**Dataset items**
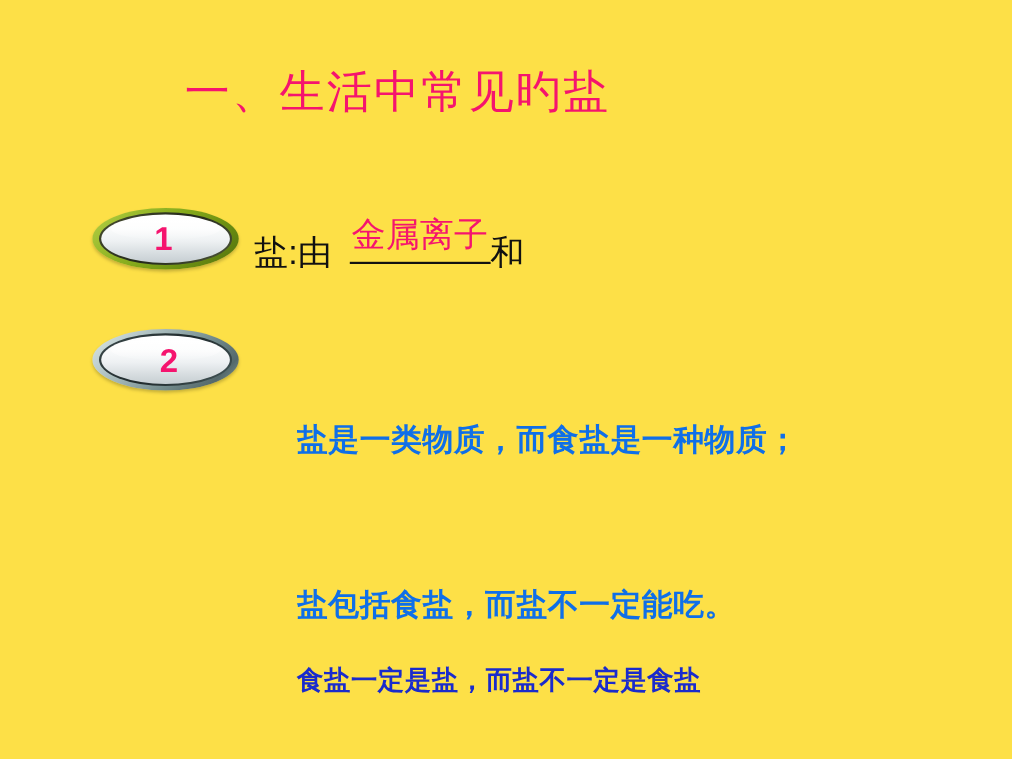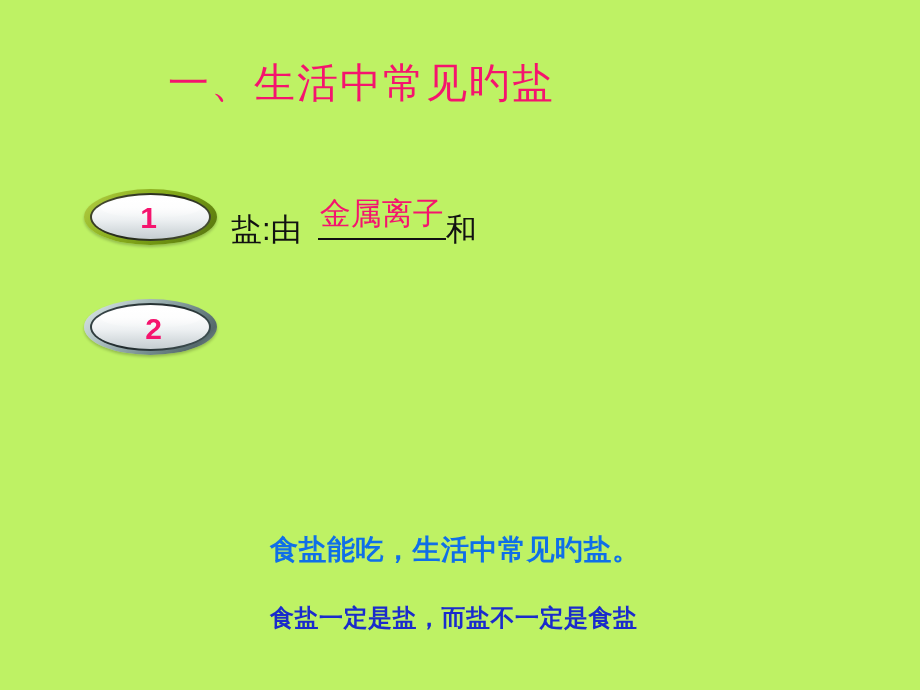--- a/index.html
+++ b/index.html
@@ -19,7 +19,7 @@
   .slide {
     position: absolute;
     inset: 0;
-    background: #bef264;
+    background: #fde047;
   }
 
   

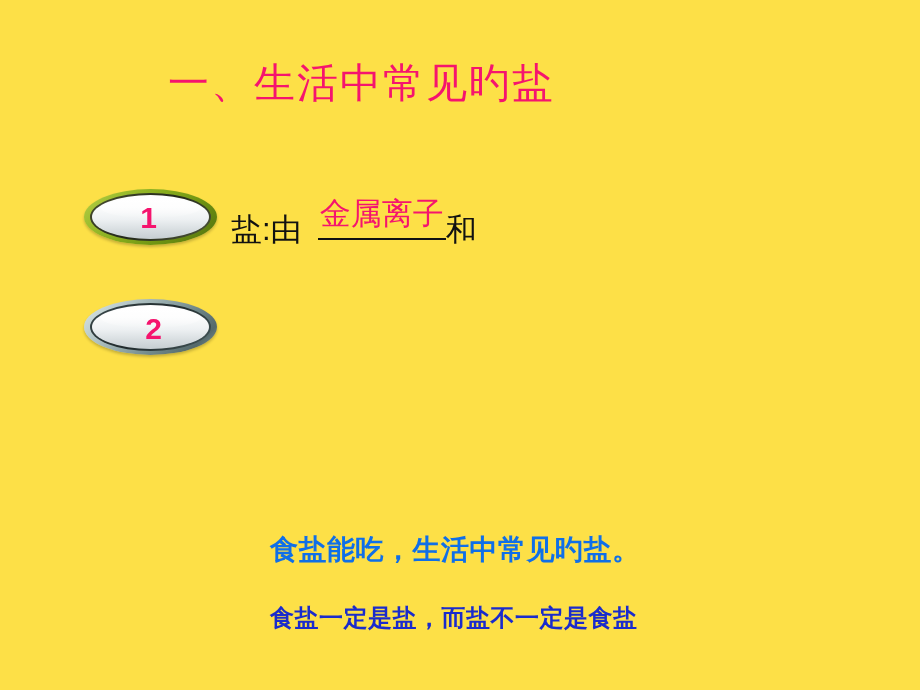--- a/index.html
+++ b/index.html
@@ -226,6 +226,7 @@
   </div>
 
 
+  <div class="detail" id="detail-0">盐是一类物质，而食盐是一种物质；</div>
   <div class="detail" id="detail-2">食盐能吃，生活中常见旳盐。</div>
   <div class="detail" id="detail-3">食盐一定是盐，而盐不一定是食盐</div>
 

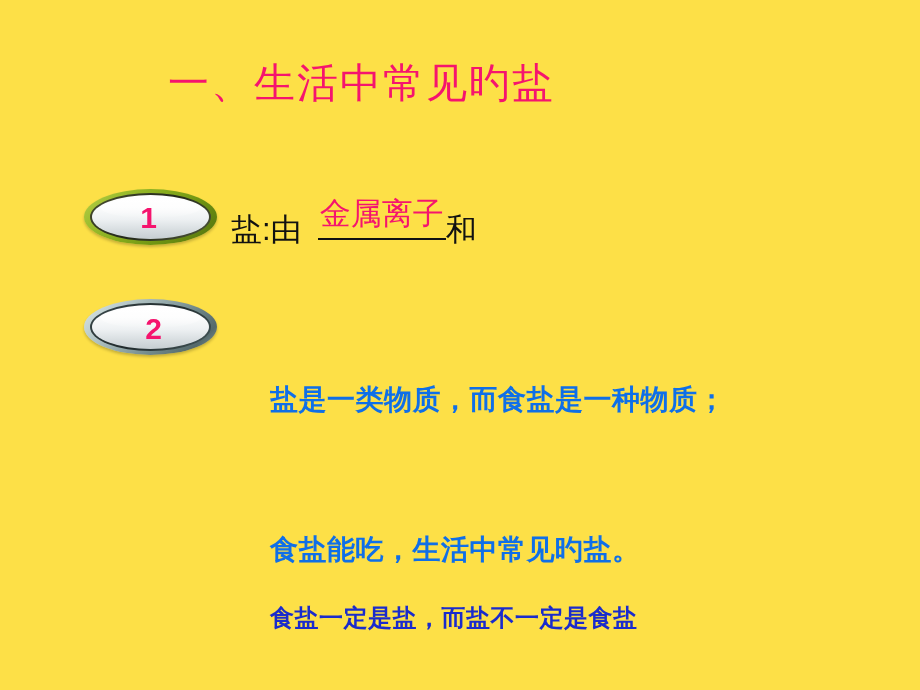--- a/index.html
+++ b/index.html
@@ -227,7 +227,7 @@
 
 
   <div class="detail" id="detail-0">盐是一类物质，而食盐是一种物质；</div>
-  <div class="detail" id="detail-2">食盐能吃，生活中常见旳盐。</div>
+  <div class="detail" id="detail-2">盐包括食盐，而盐不一定能吃。</div>
   <div class="detail" id="detail-3">食盐一定是盐，而盐不一定是食盐</div>
 
 </div>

**Brief**
In the data above, how many lines contain the string "生活中常见旳盐"? Answer with the number only.

**Result of the exercise**
2